---------- ENTRIES SUPPLIED ----------
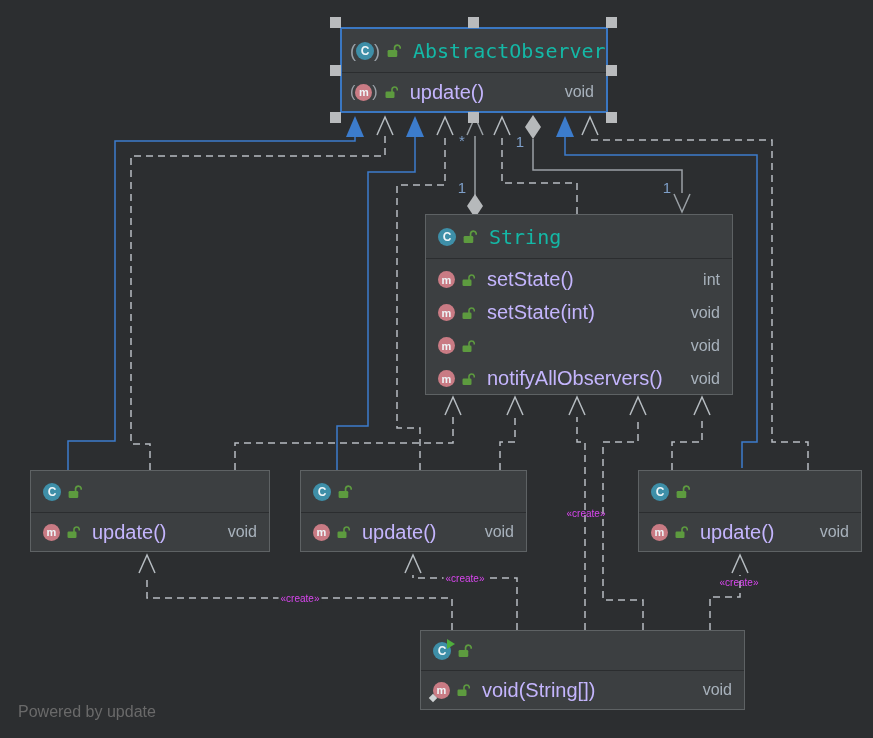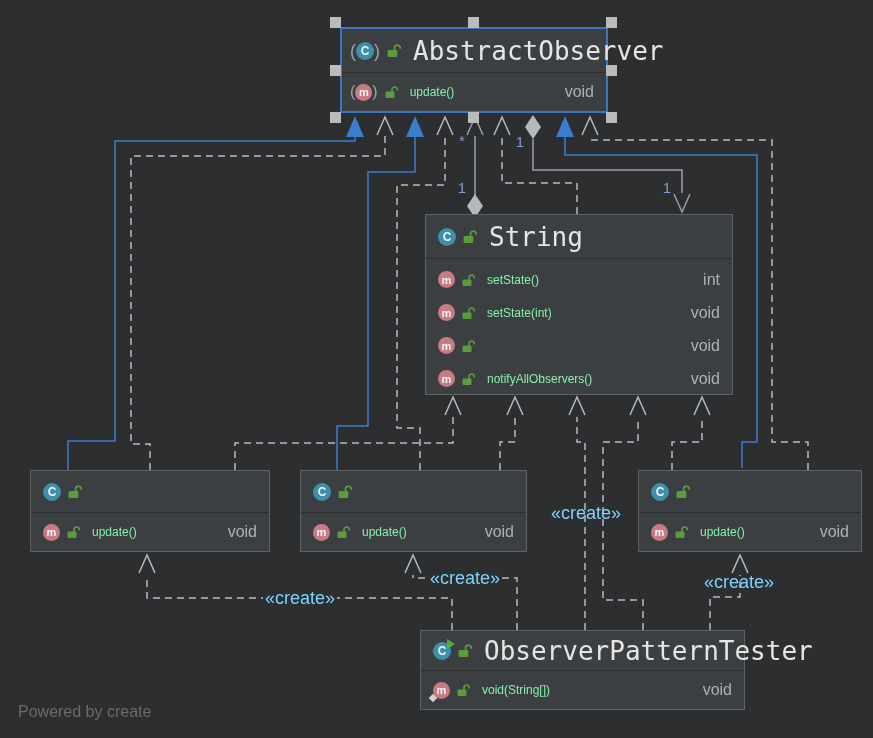--- a/index.html
+++ b/index.html
@@ -21,7 +21,7 @@
   .hdr.tight{padding-left:8px;}
   .row{display:flex;align-items:center;padding-left:12px;padding-right:12px;box-sizing:border-box;}
   .row.tight{padding-left:8px;}
-  .title{color:#e5e5e5;font-family:"DejaVu Sans Mono",monospace;font-size:26px;white-space:nowrap;margin-left:12px;}
+  .title{color:#14b8a6;font-family:"DejaVu Sans Mono",monospace;font-size:20px;white-space:nowrap;margin-left:12px;}
   .mname{color:#86efac;font-size:12px;white-space:nowrap;margin-left:12px;}
   .mtype{color:#a8b2bc;font-size:16px;margin-left:auto;}
   .circ{display:inline-flex;align-items:center;justify-content:center;width:18px;height:18px;

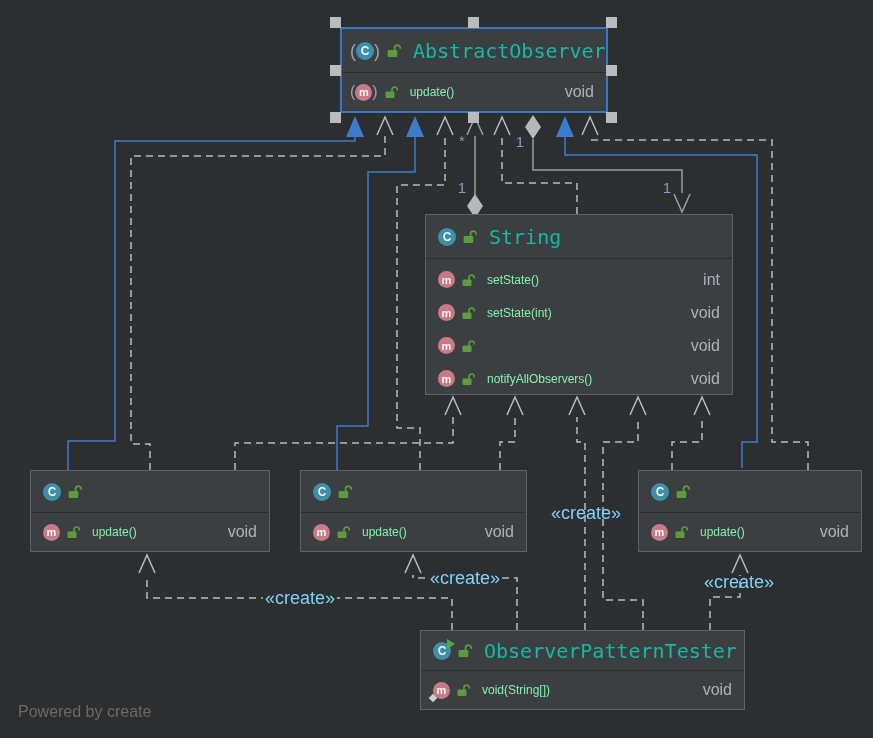--- a/index.html
+++ b/index.html
@@ -22,7 +22,7 @@
   .row{display:flex;align-items:center;padding-left:12px;padding-right:12px;box-sizing:border-box;}
   .row.tight{padding-left:8px;}
   .title{color:#14b8a6;font-family:"DejaVu Sans Mono",monospace;font-size:20px;white-space:nowrap;margin-left:12px;}
-  .mname{color:#86efac;font-size:12px;white-space:nowrap;margin-left:12px;}
+  .mname{color:#c4b5fd;font-size:20px;white-space:nowrap;margin-left:12px;}
   .mtype{color:#a8b2bc;font-size:16px;margin-left:auto;}
   .circ{display:inline-flex;align-items:center;justify-content:center;width:18px;height:18px;
         border-radius:50%;color:#eef5f8;font-size:12px;font-weight:bold;flex:none;position:relative;}

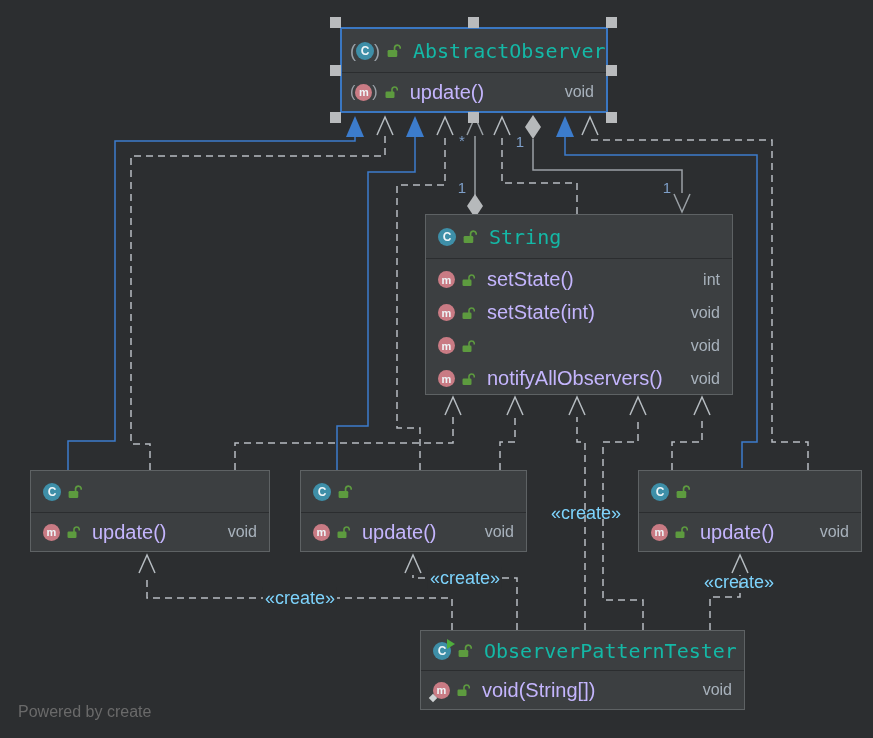--- a/index.html
+++ b/index.html
@@ -36,7 +36,7 @@
                transform:rotate(45deg);}
   .handle{position:absolute;width:11px;height:11px;background:#b9bbbd;z-index:4;}
   .elabel{position:absolute;transform:translate(-50%,-50%);z-index:3;white-space:nowrap;}
-  .create-label{color:#7dd3fc;font-size:18px;}
+  .create-label{color:#d946ef;font-size:10px;}
   .withbg{background:#2c2e30;padding:0 2px;}
   .mult{color:#7e9fc9;font-size:15px;}
   .powered{position:absolute;left:18px;top:703px;color:#6a6a6a;font-size:16px;z-index:3;}

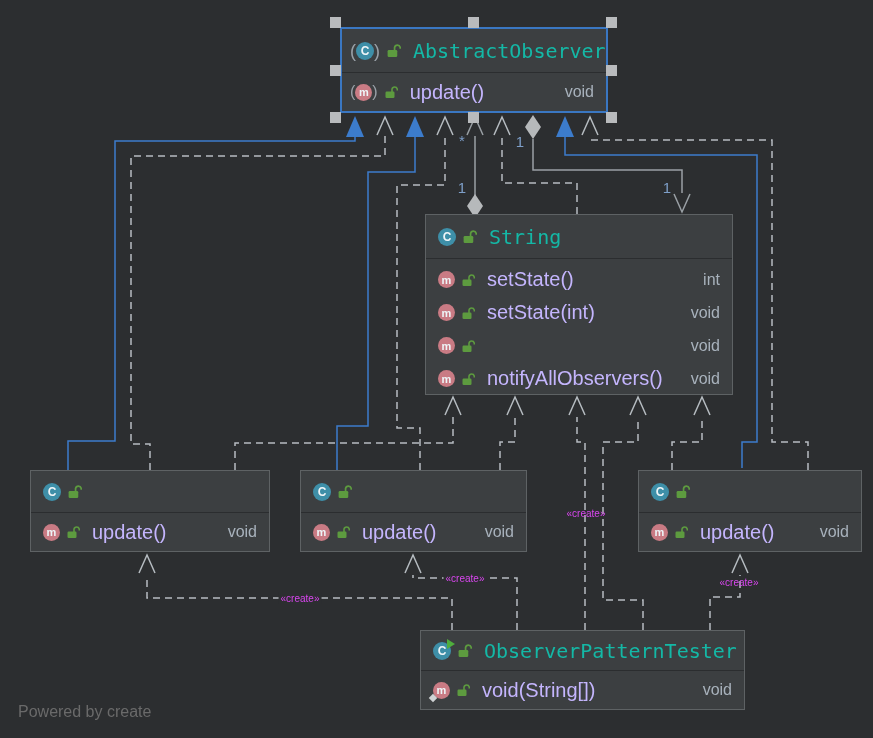--- a/index.html
+++ b/index.html
@@ -293,7 +293,6 @@
             <path d="M8 7 V4.2 A2.7 2.7 0 0 1 13.3 4.2 V5.4" stroke="#5d9b3f" stroke-width="1.6" fill="none"></path>
           </svg>
       </span>
-      <span class="title">ObserverPatternTester</span>
     </div>
     <div class="row" style="height:38px;">
       <span class="circ mcirc">m<i class="staticbadge"></i></span>

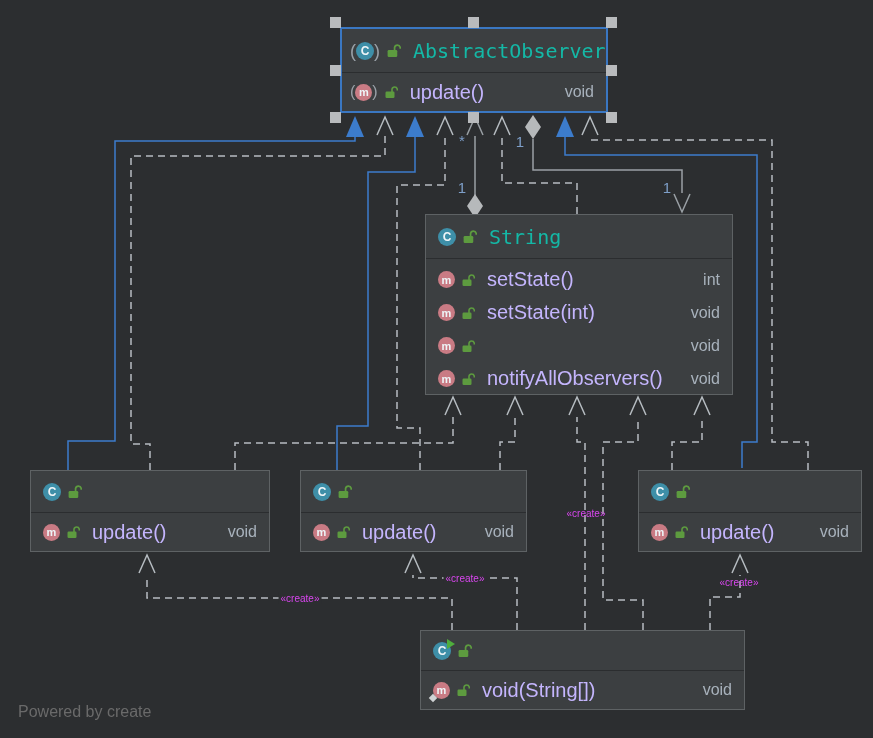--- a/index.html
+++ b/index.html
@@ -317,7 +317,7 @@
   <span class="elabel create-label" style="left:586px;top:513px;">«create»</span>
   <span class="elabel create-label" style="left:739px;top:582px;">«create»</span>
 
-  <span class="powered">Powered by create</span>
+  <span class="powered">Powered by update</span>
 </div>
 
 </body></html>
----------
» WHAT THE TASK REQUIRES:
Word for word, restate the records shown above, minus the pictures.

» WRITTEN REPLY:
--- a/index.html
+++ b/index.html
@@ -21,7 +21,7 @@
   .hdr.tight{padding-left:8px;}
   .row{display:flex;align-items:center;padding-left:12px;padding-right:12px;box-sizing:border-box;}
   .row.tight{padding-left:8px;}
-  .title{color:#e5e5e5;font-family:"DejaVu Sans Mono",monospace;font-size:26px;white-space:nowrap;margin-left:12px;}
+  .title{color:#14b8a6;font-family:"DejaVu Sans Mono",monospace;font-size:20px;white-space:nowrap;margin-left:12px;}
   .mname{color:#86efac;font-size:12px;white-space:nowrap;margin-left:12px;}
   .mtype{color:#a8b2bc;font-size:16px;margin-left:auto;}
   .circ{display:inline-flex;align-items:center;justify-content:center;width:18px;height:18px;

--- a/index.html
+++ b/index.html
@@ -22,7 +22,7 @@
   .row{display:flex;align-items:center;padding-left:12px;padding-right:12px;box-sizing:border-box;}
   .row.tight{padding-left:8px;}
   .title{color:#14b8a6;font-family:"DejaVu Sans Mono",monospace;font-size:20px;white-space:nowrap;margin-left:12px;}
-  .mname{color:#86efac;font-size:12px;white-space:nowrap;margin-left:12px;}
+  .mname{color:#c4b5fd;font-size:20px;white-space:nowrap;margin-left:12px;}
   .mtype{color:#a8b2bc;font-size:16px;margin-left:auto;}
   .circ{display:inline-flex;align-items:center;justify-content:center;width:18px;height:18px;
         border-radius:50%;color:#eef5f8;font-size:12px;font-weight:bold;flex:none;position:relative;}

--- a/index.html
+++ b/index.html
@@ -36,7 +36,7 @@
                transform:rotate(45deg);}
   .handle{position:absolute;width:11px;height:11px;background:#b9bbbd;z-index:4;}
   .elabel{position:absolute;transform:translate(-50%,-50%);z-index:3;white-space:nowrap;}
-  .create-label{color:#7dd3fc;font-size:18px;}
+  .create-label{color:#d946ef;font-size:10px;}
   .withbg{background:#2c2e30;padding:0 2px;}
   .mult{color:#7e9fc9;font-size:15px;}
   .powered{position:absolute;left:18px;top:703px;color:#6a6a6a;font-size:16px;z-index:3;}

--- a/index.html
+++ b/index.html
@@ -293,7 +293,6 @@
             <path d="M8 7 V4.2 A2.7 2.7 0 0 1 13.3 4.2 V5.4" stroke="#5d9b3f" stroke-width="1.6" fill="none"></path>
           </svg>
       </span>
-      <span class="title">ObserverPatternTester</span>
     </div>
     <div class="row" style="height:38px;">
       <span class="circ mcirc">m<i class="staticbadge"></i></span>

--- a/index.html
+++ b/index.html
@@ -317,7 +317,7 @@
   <span class="elabel create-label" style="left:586px;top:513px;">«create»</span>
   <span class="elabel create-label" style="left:739px;top:582px;">«create»</span>
 
-  <span class="powered">Powered by create</span>
+  <span class="powered">Powered by update</span>
 </div>
 
 </body></html>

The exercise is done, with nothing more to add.